Welcome to the Physics Colloquium on Friday 16 January 2026 at FYS3
(note the unusual location).
As usual, we will start at 10:00 with coffee, followed by the
presentation at 10:15.
Janne-Tuomas Seppänen
Ph.D., Data scientist, Overton Ltd.
Charting crossroads and bridges from science to policy, and back again
Scientists - especially in natural sciences like physics, astronomy,
chemistry, mathematics and biology - may often feel disconnected from
the contemporary operations of society. The knowledge we build about
life, the universe, and everything is of course fundamental,
foundational, but our society’s rules and regulations and guidelines and
goals and bottom lines feel more like operating parameters and
limitations, rather than things that would be shaped by our science. But
did you know that just within the last five years, over 30 government
policy documents ranging from Australia, Brazil, Denmark, the EU,
Germany, India, Ireland, Netherlands, Singapore, Spain, Sweden, UK and
USA cite research done here at the Department of Physics? And that many
think-tanks and other organizations also cite your works in their
materials aimed at decision-makers?
The connection works the other way too: in a world aspiring towards more
evidence-based-policy, there are pressures from policy-makers to shape
directions of research.

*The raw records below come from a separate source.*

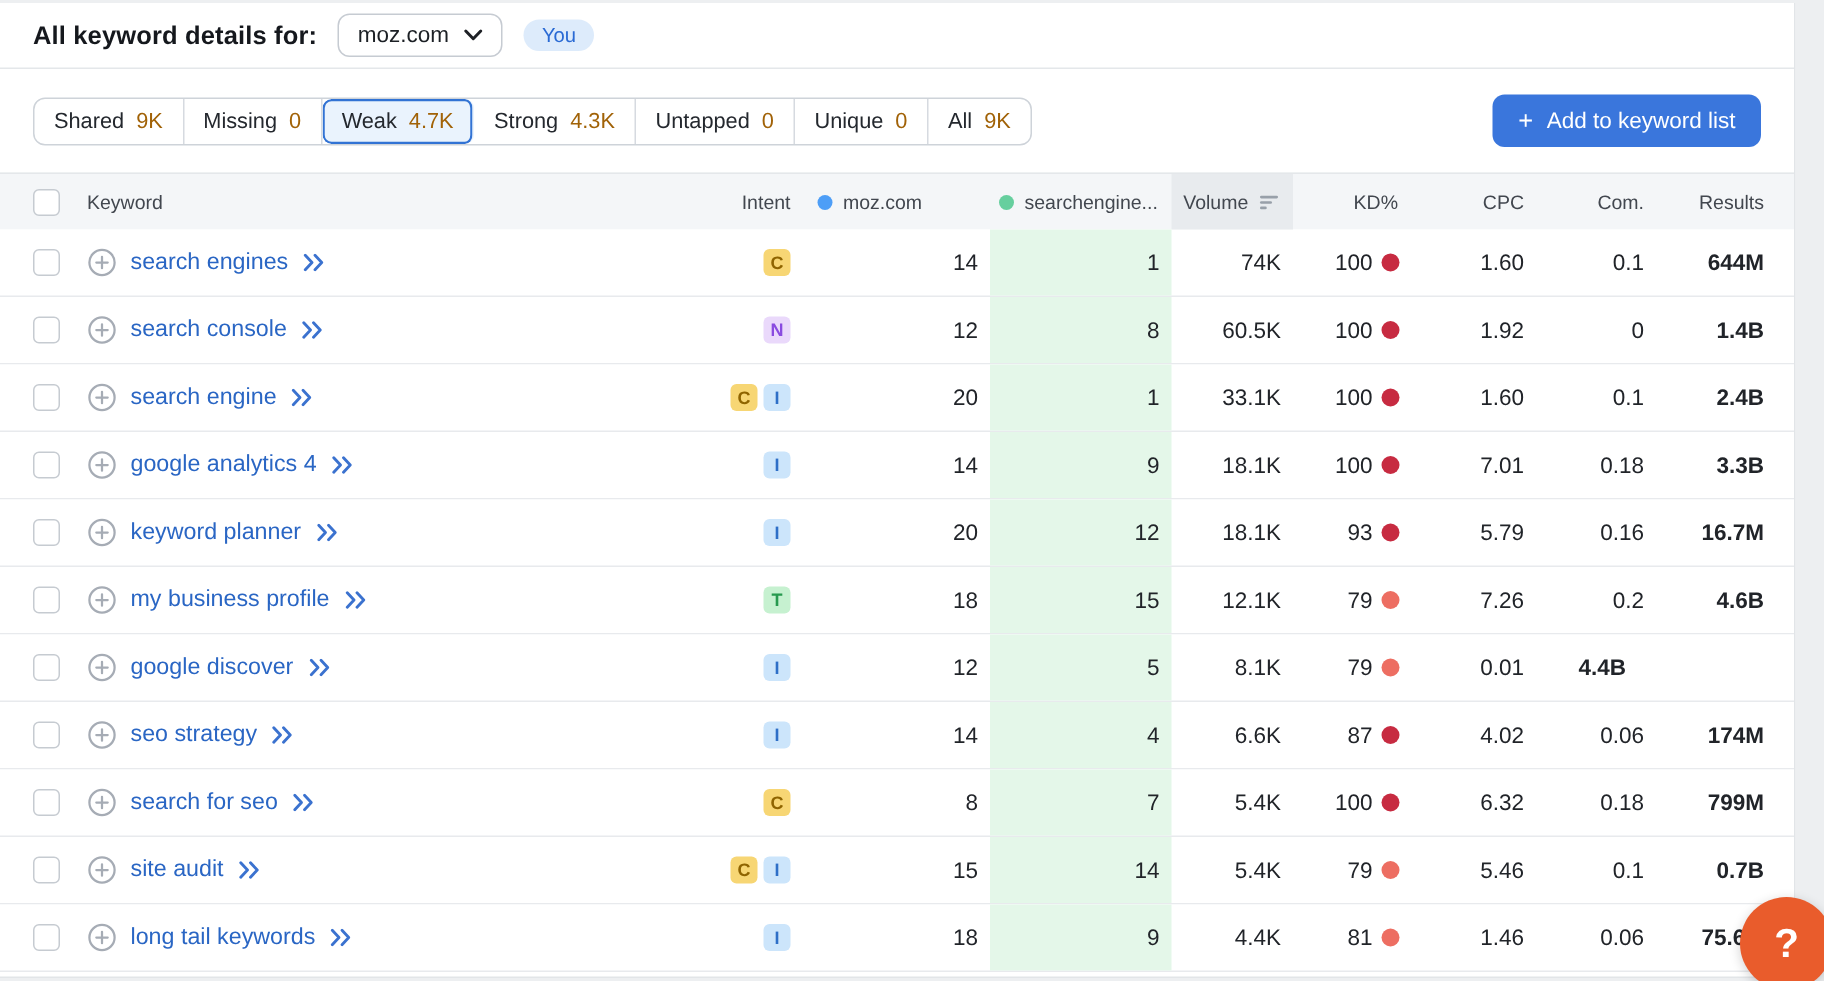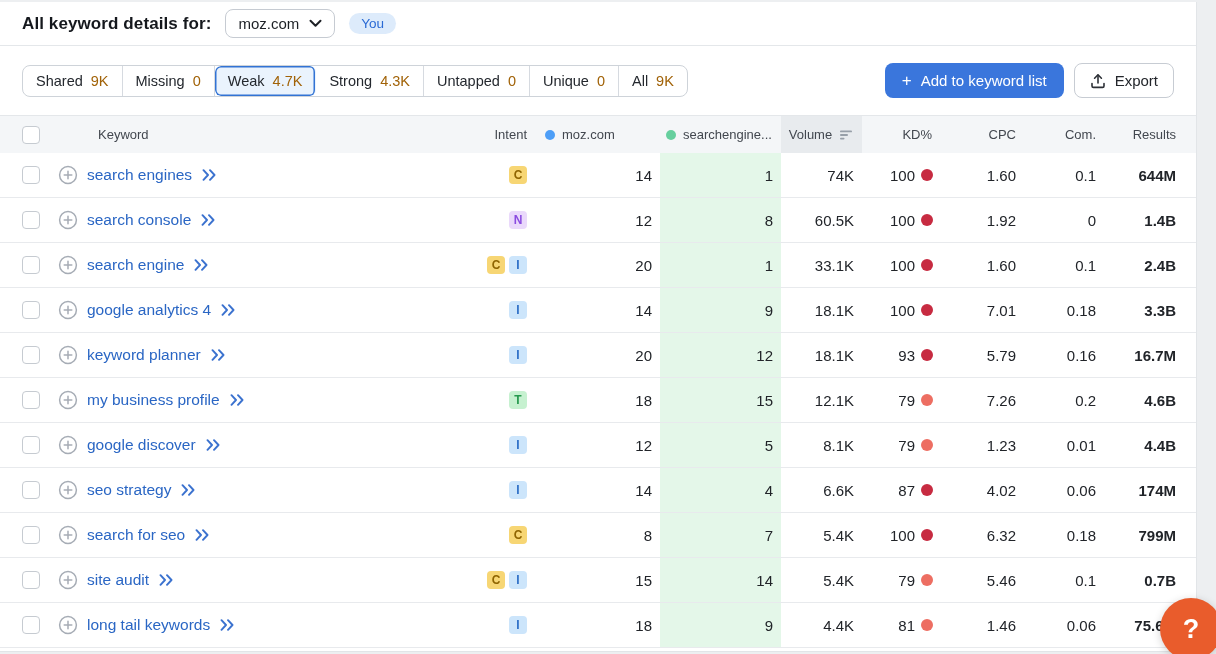"Export" button.btn-secondary { html: <button> <span> <svg> <path></path> <path></path> <path></path> </svg> </span> <span>Export</span> </button> -> none }
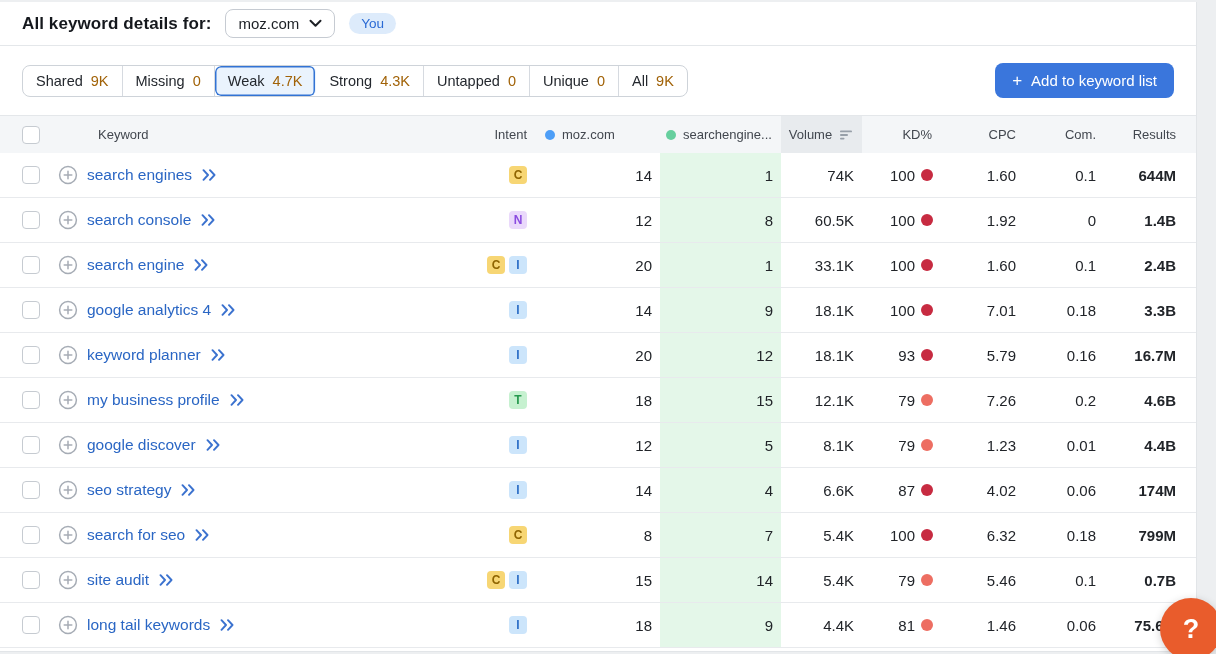"Keyword" .th-keyword { margin-left: 40px -> none }
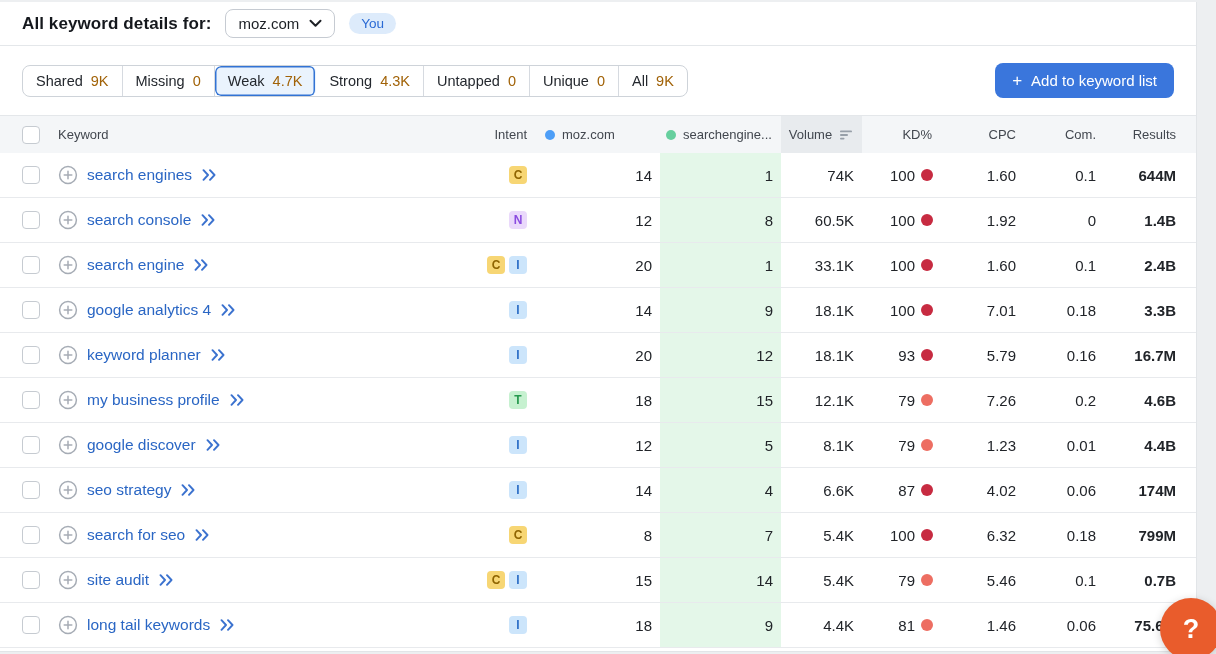"1.23" div.cell-cpc { html: <div>1.23</div> -> none }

Scientists should be cognizant of these currents
too, to be able to fruitfully engage them (and resist them, when
necessary). I will talk about the data and solutions Overton.io provides
in these science/policy borderlands.
As an aside, I will also recount my path from a young ecology PhD to a
company Data Scientist, to give an example of what’s possible beyond the
formal research career tracks. Finally, I want to offer food for thought
and debate on the _single_ root cause of all the woes of scholarly
publishing, be that access, affordability, peer review, inefficiency,
speed, quality, plagiarism, outright fraud, etc.